▶ **TASK PROMPT**
With the pictures left out, write out the records verbatim.

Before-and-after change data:
******
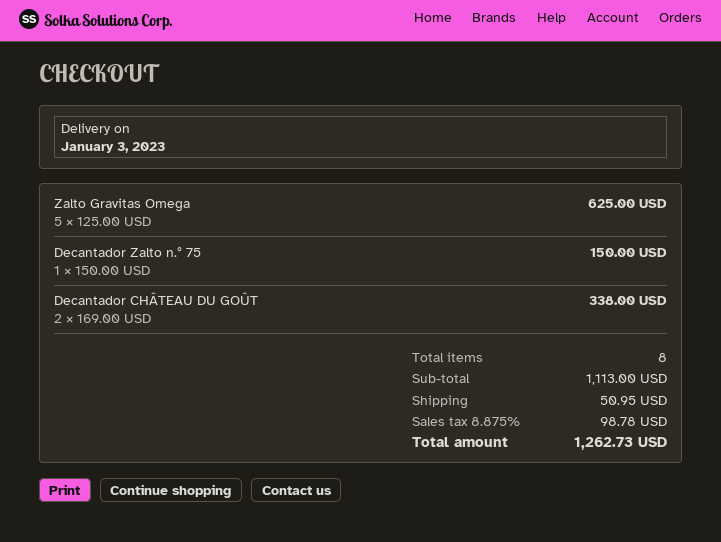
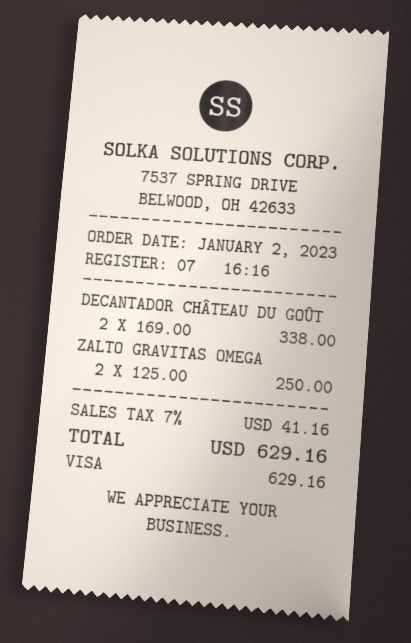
Zalto Gravitas Omega: 5 x 125.00 = 625.00 -> 2 x 125.00 = 250.00
Decantador Zalto n.° 75: 1 x 150.00 = 150.00 -> none
shipping: 50.95 -> none
tax: 8.875% = 98.78 -> 7% = 41.16
total: 1262.73 -> 629.16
******
▶ **ANSWER SECTION**
Zalto Gravitas Omega: 5 x 125.00 = 625.00 -> 2 x 125.00 = 250.00
Decantador Zalto n.° 75: 1 x 150.00 = 150.00 -> none
shipping: 50.95 -> none
tax: 8.875% = 98.78 -> 7% = 41.16
total: 1262.73 -> 629.16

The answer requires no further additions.